May Creature Feature: All about white-tailed deer and why the DNR wants you to leave fawns alone

BUCKHANNON – The month of May ushers in the fawning season, and the West Virginia Division of Natural Resources urges residents to leave unattended fawns alone.

West Virginia Wildlife Center biologist Trevor Moore said during the month of May, their office receives hundreds of calls regarding “abandoned” fawns.

“The biggest thing we want people to know is most of the fawns you find are not abandoned — it’s very common to think that — but mama whitetail deer leave fawns alone for hours at a time,” Moore said. “That’s the safest thing to do for the fawn. Fawns produce very little scent of their own, so the mom wants to minimize the amount of scent around them because that’s how predators find them.”

Fawns will typically stay hidden in the grass and the mother will come back every few hours to feed the fawn.

“Mother white-tailed deer are very good at what they do. By interacting with the fawns or sticking around or bringing animals around them to show people, that brings more predators and other animals that are curious to the baby whitetail,” Moore explained. “The DNR almost always urges people please, please, please do not interact with fawns unless you’ve seen the mom get hit by a car and the baby is trying suckle on her or something. Ninety-nine percent of the time, we want you to leave the animal alone.”

The West Virginia Wildlife Center currently has four white-tailed deer available for viewing and more in the holding pens. Most of the deer at the center were born there because the center has housed white-tailed deer for decades.

“The center started out as the game farm, which originally bred and released game animals such as deer, so the Wildlife Center has had them almost for the entire almost 100 years that we’ve been here,” Moore said. “It’s just offspring from previous generations.”

White-tailed deer have always been a prey source for the state’s largest predators such as wolves and mountain lions.

“In the early 1900s, if you go back and you follow mountain lion populations and deer populations, you can see a steep decline in both as more people came here and more people are hunting and driving down the deer population, the mountain lion population quickly followed,” Moore said.

The deer also act as forest maintenance, creating deer trails in the process.

“They help keep the forest not so dense that no one can travel through it,” Moore said. “I’m sure almost everybody who’s going to read this has gone out in the woods and followed deer trails. They’re a great way to hike some trails through the forest and they’re a great way to see some of those places. I’m sure many hiking trails that early mountaineers followed were deer trails.”

Moore said whitetail deer also bring millions of dollars into the state every year with hunting revenue, which helps the DNR function.

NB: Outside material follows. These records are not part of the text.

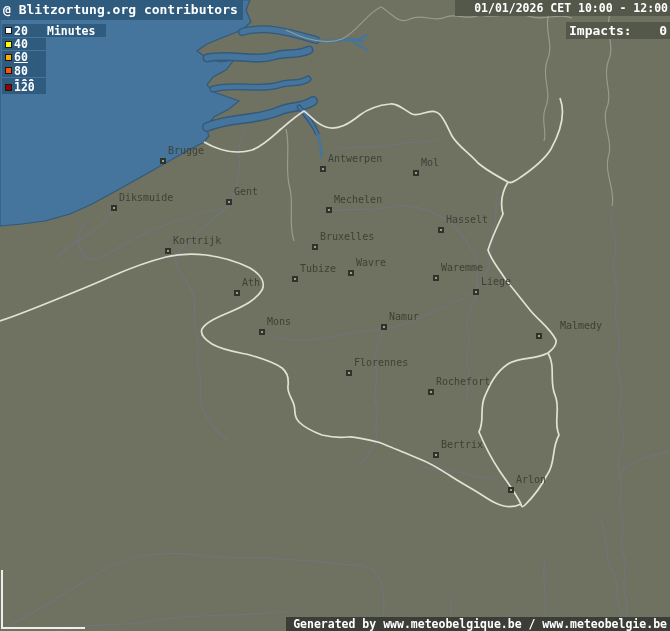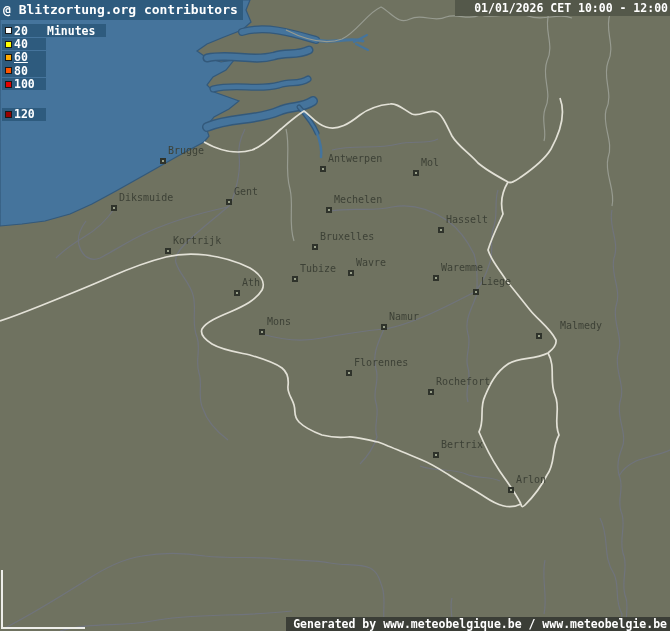--- a/index.html
+++ b/index.html
@@ -135,6 +135,10 @@
 
   <div id="date-box" class="panel-olive">01/01/2026 CET 10:00 - 12:00</div>
 
+  <div id="impacts-box" class="panel-olive">
+    <span>Impacts:</span>
+    <span>0</span>
+  </div>
 
   <div id="legend">
       <div class="legend-row" style="top: 0.4px; width: 104px;"><span class="legend-swatch" style="background: rgb(255, 255, 255);"></span><span class="legend-num">20</span><span class="legend-unit">Minutes</span></div>

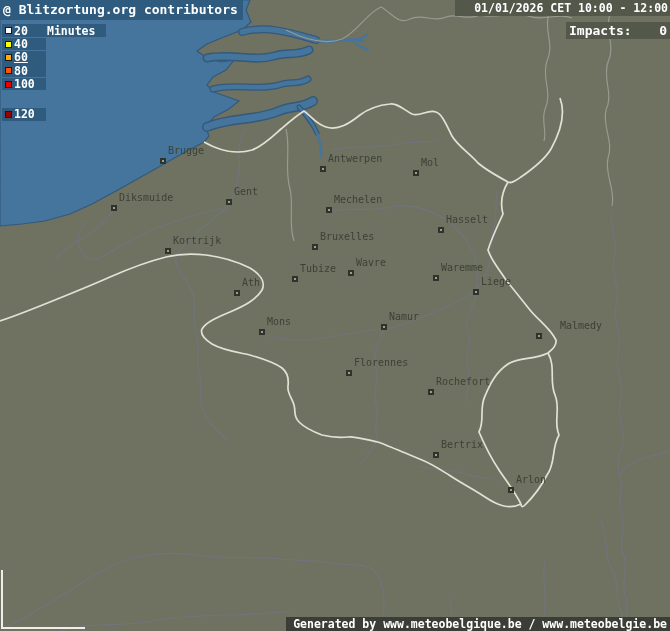--- a/index.html
+++ b/index.html
@@ -146,7 +146,7 @@
       <div class="legend-row" style="top: 27.1px; width: 44px; text-decoration: underline;"><span class="legend-swatch" style="background: rgb(255, 170, 0);"></span><span class="legend-num">60</span></div>
       <div class="legend-row" style="top: 40.45px; width: 44px;"><span class="legend-swatch" style="background: rgb(255, 85, 0);"></span><span class="legend-num">80</span></div>
       <div class="legend-row" style="top: 53.8px; width: 44px;"><span class="legend-swatch" style="background: rgb(230, 0, 0);"></span><span class="legend-num">100</span></div>
-      <div class="legend-row" style="top: 84px; width: 44px;"><span class="legend-swatch" style="background: rgb(153, 0, 0);"></span><span class="legend-num">120</span></div>
+      <div class="legend-row" style="top: 57px; width: 44px;"><span class="legend-swatch" style="background: rgb(153, 0, 0);"></span><span class="legend-num">120</span></div>
     </div>
 
   <div id="cities">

“They’ll be there in your backyard because that’s their habitat but if you can imagine having some of these in your backyard in the early years, they were a great food source,” Moore said. “They provided a lot of meat for early settlers and I think that’s what helps keep the hunting spirit alive as people see them in their backyard and they say, ‘Man, that is a pretty animal.’ That just inspires them to get out in the woods and then they hear from people who have hunted how good the meat is. They’re just a great introductory animal into the world of outdooring and hunting.”

Male white-tailed deer are currently growing their antlers, which fully form by the fall.

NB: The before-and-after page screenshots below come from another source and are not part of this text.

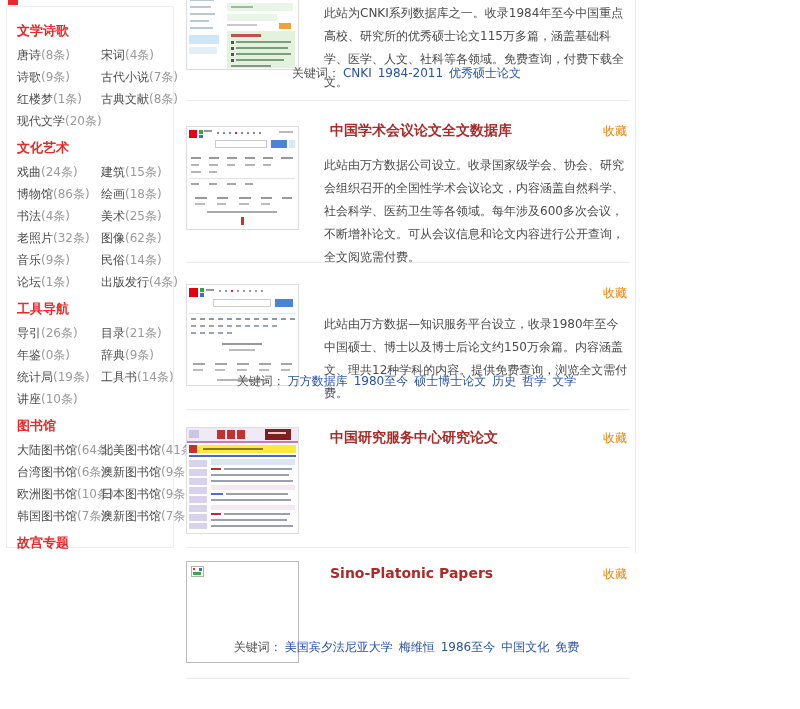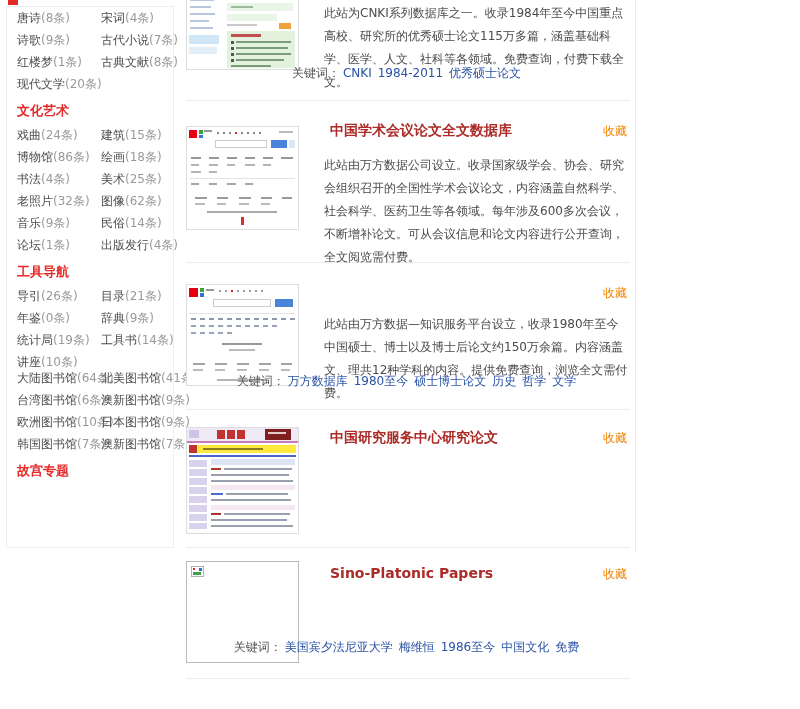--- a/index.html
+++ b/index.html
@@ -55,6 +55,7 @@
 <div class="corner-red"></div>
 
 <div class="sidebar">
+  <div class="side-sec-title">文学诗歌</div>
   <div class="side-links">
       <a><span class="lnk-t">唐诗</span><span class="lnk-c">(8条)</span></a>
       <a><span class="lnk-t">宋词</span><span class="lnk-c">(4条)</span></a>

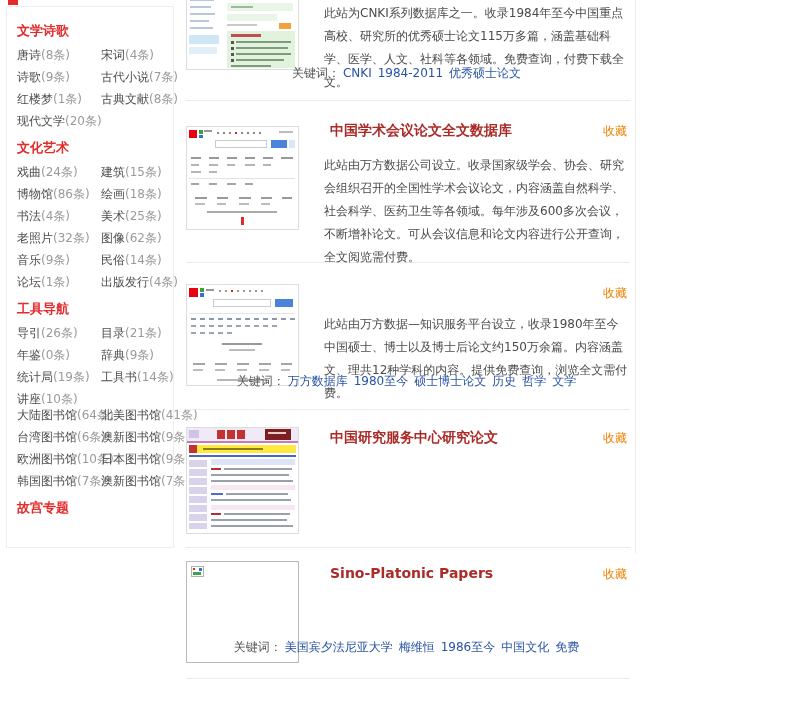--- a/index.html
+++ b/index.html
@@ -93,6 +93,7 @@
       <a><span class="lnk-t">讲座</span><span class="lnk-c">(10条)</span></a>
     </div>
 
+  <div class="side-sec-title">图书馆</div>
   <div class="side-links">
       <a><span class="lnk-t">大陆图书馆</span><span class="lnk-c">(64条)</span></a>
       <a><span class="lnk-t">北美图书馆</span><span class="lnk-c">(41条)</span></a>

“The antlers actually get an active blood supply, and they grow them each year up until they start to get their velvet in the fall and what they do with those antlers is compete with other males to control harems of females, so usually one male will keep several females as part of his herd and he will mate with all of them and protect them,” Moore said. “Males get especially aggressive during the rut, which is the fall mating season, and their physiology actually changes, so they’ll start putting on a lot more muscle around their neck for those big sparring matches with other males.”

The Wildlife Center also uses deer found alongside the road to feed the big predators that live at the center, particularly the mountain lions.

“We usually go through about 300 deer a year, and most of that deer is roadkill and it’s local around Buckhannon and the surrounding areas,” Moore said. “So, if anybody local sees any deer on the side of the road that are dead, please call us as soon as you can because that’s food for our mountain lions. They feed the mountain lions, the coyotes, the bobcats, the vultures, the eagles, the hawks, the owls, so basically anything that can eat a little bit of meat, we do end up giving them a little bit of scrap as just a treat every once in a while. We try and vary their diets a little bit, but the cougars get straight deer meat all the time.”